## ACTIVITY
Across all the records, filter for lines with the word "project" and copy them.

## DATASET EXCERPTS
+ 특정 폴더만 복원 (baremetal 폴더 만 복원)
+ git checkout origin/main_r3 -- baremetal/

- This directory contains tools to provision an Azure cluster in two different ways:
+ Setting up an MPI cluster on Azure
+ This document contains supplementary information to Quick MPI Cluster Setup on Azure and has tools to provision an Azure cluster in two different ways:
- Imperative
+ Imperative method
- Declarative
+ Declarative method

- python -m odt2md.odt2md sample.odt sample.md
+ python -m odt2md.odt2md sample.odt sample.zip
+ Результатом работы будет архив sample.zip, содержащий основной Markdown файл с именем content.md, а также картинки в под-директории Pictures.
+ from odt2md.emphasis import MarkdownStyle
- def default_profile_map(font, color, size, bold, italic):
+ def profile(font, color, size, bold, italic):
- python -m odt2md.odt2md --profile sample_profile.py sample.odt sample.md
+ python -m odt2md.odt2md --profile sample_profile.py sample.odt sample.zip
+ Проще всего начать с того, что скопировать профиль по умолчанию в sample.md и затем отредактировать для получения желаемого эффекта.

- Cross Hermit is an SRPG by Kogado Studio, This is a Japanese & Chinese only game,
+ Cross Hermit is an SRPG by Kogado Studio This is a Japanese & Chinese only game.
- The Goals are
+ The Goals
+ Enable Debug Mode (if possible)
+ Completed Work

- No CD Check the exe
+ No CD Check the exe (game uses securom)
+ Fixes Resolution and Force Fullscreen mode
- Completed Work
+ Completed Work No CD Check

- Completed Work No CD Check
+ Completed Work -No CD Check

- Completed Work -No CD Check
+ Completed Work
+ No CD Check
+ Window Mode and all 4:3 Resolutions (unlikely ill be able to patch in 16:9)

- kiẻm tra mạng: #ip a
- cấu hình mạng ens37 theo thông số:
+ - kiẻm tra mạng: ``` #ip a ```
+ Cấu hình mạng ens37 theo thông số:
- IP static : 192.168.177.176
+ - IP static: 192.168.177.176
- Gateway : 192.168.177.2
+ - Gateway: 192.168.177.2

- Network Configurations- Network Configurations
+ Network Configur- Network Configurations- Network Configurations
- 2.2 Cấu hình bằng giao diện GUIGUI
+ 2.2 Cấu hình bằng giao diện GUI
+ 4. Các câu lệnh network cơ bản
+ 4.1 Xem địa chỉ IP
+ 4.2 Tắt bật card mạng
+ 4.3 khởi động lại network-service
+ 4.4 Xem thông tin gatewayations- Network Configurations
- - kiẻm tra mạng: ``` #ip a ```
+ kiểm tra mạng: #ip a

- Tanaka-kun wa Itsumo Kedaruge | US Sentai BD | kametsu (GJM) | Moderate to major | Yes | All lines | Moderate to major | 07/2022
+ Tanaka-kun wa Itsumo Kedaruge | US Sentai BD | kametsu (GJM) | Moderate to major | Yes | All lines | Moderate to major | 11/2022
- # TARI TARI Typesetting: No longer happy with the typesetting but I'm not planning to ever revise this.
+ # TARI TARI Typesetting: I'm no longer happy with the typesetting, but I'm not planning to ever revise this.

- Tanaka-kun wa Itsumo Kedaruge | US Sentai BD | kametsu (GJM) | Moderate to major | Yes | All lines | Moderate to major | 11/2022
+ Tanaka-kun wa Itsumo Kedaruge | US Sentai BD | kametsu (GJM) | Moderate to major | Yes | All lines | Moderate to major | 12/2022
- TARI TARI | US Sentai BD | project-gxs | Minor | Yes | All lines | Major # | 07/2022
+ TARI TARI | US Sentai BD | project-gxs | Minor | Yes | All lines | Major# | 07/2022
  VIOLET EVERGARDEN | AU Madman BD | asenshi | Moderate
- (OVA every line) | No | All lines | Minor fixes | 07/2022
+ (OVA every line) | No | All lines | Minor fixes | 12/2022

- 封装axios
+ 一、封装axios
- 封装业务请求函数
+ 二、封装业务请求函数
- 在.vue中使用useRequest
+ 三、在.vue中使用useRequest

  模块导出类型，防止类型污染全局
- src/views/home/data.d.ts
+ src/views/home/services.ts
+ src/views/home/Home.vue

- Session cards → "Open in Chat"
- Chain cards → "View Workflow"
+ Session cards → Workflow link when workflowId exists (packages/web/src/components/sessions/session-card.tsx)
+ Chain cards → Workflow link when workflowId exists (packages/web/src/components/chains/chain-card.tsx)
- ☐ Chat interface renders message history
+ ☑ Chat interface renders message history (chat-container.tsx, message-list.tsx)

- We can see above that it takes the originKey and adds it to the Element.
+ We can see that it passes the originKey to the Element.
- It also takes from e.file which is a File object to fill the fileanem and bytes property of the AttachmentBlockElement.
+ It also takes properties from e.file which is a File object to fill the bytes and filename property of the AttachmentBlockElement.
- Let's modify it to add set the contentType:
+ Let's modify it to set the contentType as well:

## TASK OUTPUT
- TARI TARI | US Sentai BD | project-gxs | Minor | Yes | All lines | Major # | 07/2022
+ TARI TARI | US Sentai BD | project-gxs | Minor | Yes | All lines | Major# | 07/2022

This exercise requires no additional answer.